Requirement: When you reach the line that contains "- Create the role (there" in the data below, copy it and every line after it exactly, adding nothing.
========
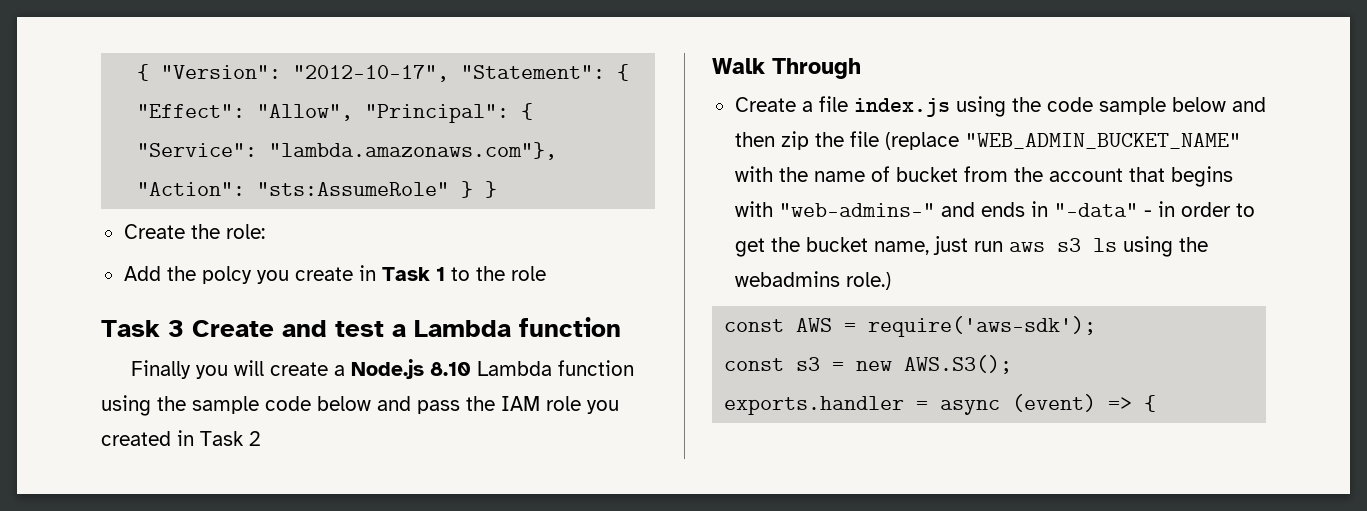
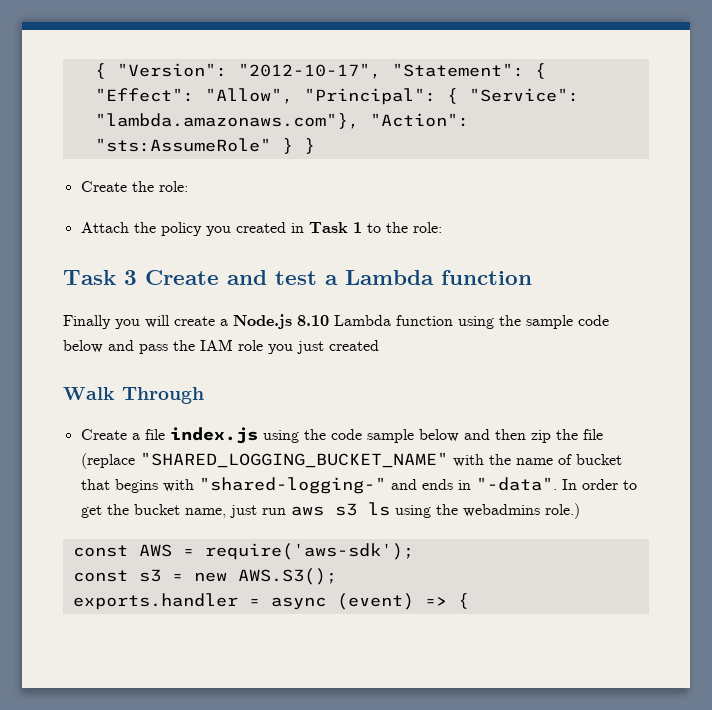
- Add the polcy you create in Task 1 to the role
+ Attach the policy you created in Task 1 to the role:
- Finally you will create a Node.js 8.10 Lambda function using the sample code below and pass the IAM role you created in Task 2
+ Finally you will create a Node.js 8.10 Lambda function using the sample code below and pass the IAM role you just created
- Create a file index.js using the code sample below and then zip the file (replace "WEB_ADMIN_BUCKET_NAME" with the name of bucket from the account that begins with "web-admins-" and ends in "-data" - in order to get the bucket name, just run aws s3 ls using the webadmins role.)
+ Create a file index.js using the code sample below and then zip the file (replace "SHARED_LOGGING_BUCKET_NAME" with the name of bucket that begins with "shared-logging-" and ends in "-data". In order to get the bucket name, just run aws s3 ls using the webadmins role.)

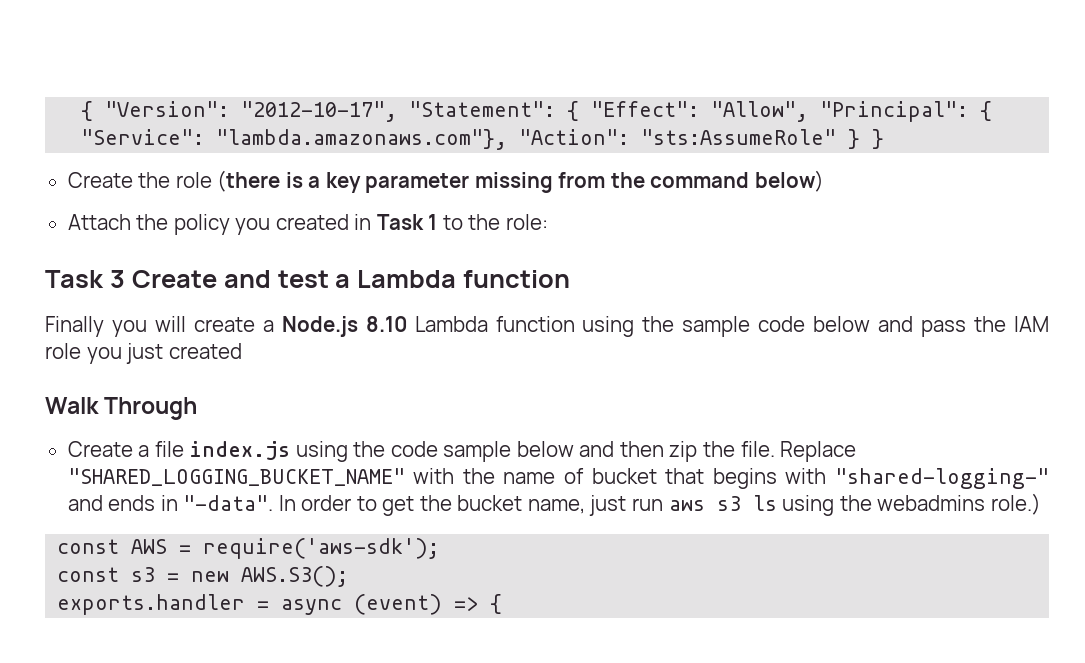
- Create the role:
+ Create the role (there is a key parameter missing from the command below)
- Create a file index.js using the code sample below and then zip the file (replace "SHARED_LOGGING_BUCKET_NAME" with the name of bucket that begins with "shared-logging-" and ends in "-data".
+ Create a file index.js using the code sample below and then zip the file. Replace "SHARED_LOGGING_BUCKET_NAME" with the name of bucket that begins with "shared-logging-" and ends in "-data".

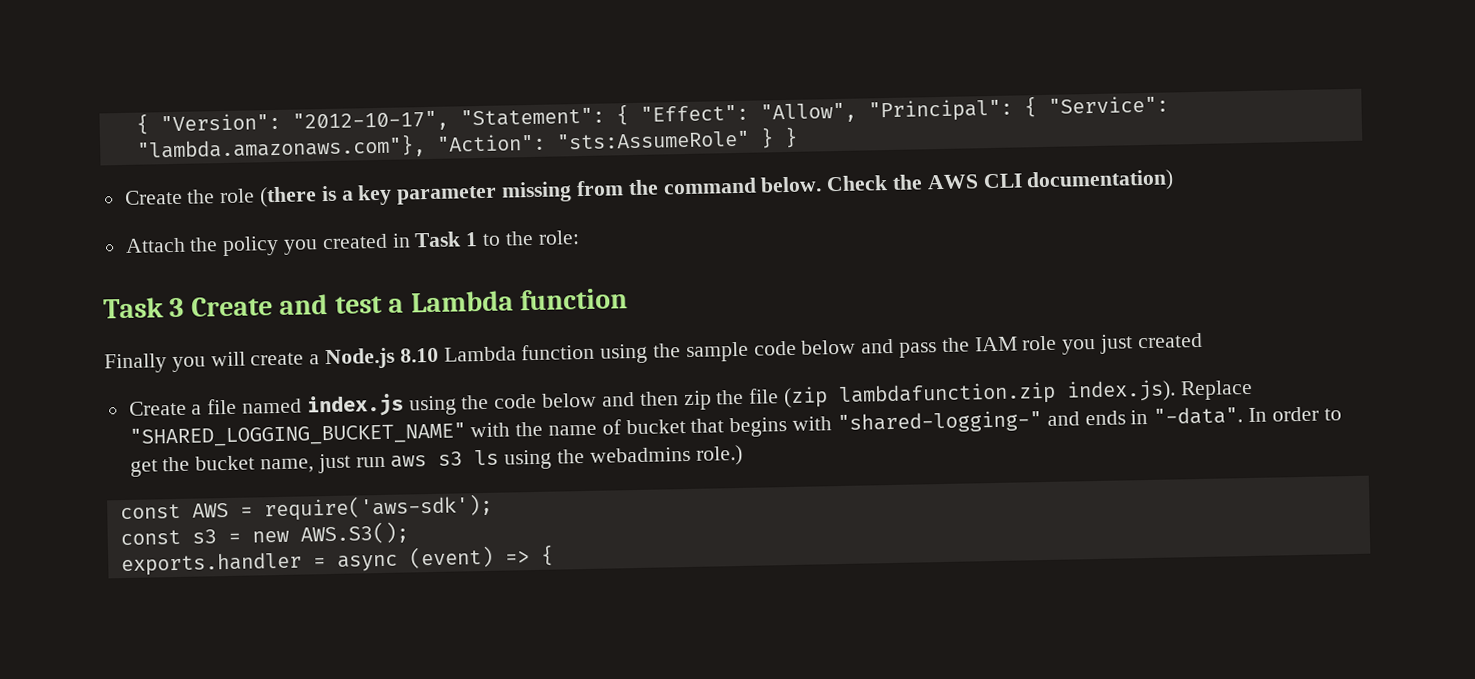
- Create the role (there is a key parameter missing from the command below)
+ Create the role (there is a key parameter missing from the command below. Check the AWS CLI documentation)
- Walk Through
- Create a file index.js using the code sample below and then zip the file. Replace "SHARED_LOGGING_BUCKET_NAME" with the name of bucket that begins with "shared-logging-" and ends in "-data".
+ Create a file named index.js using the code below and then zip the file (zip lambdafunction.zip index.js). Replace "SHARED_LOGGING_BUCKET_NAME" with the name of bucket that begins with "shared-logging-" and ends in "-data".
========
Solution for this problem:
- Create the role (there is a key parameter missing from the command below)
+ Create the role (there is a key parameter missing from the command below. Check the AWS CLI documentation)
- Walk Through
- Create a file index.js using the code sample below and then zip the file. Replace "SHARED_LOGGING_BUCKET_NAME" with the name of bucket that begins with "shared-logging-" and ends in "-data".
+ Create a file named index.js using the code below and then zip the file (zip lambdafunction.zip index.js). Replace "SHARED_LOGGING_BUCKET_NAME" with the name of bucket that begins with "shared-logging-" and ends in "-data".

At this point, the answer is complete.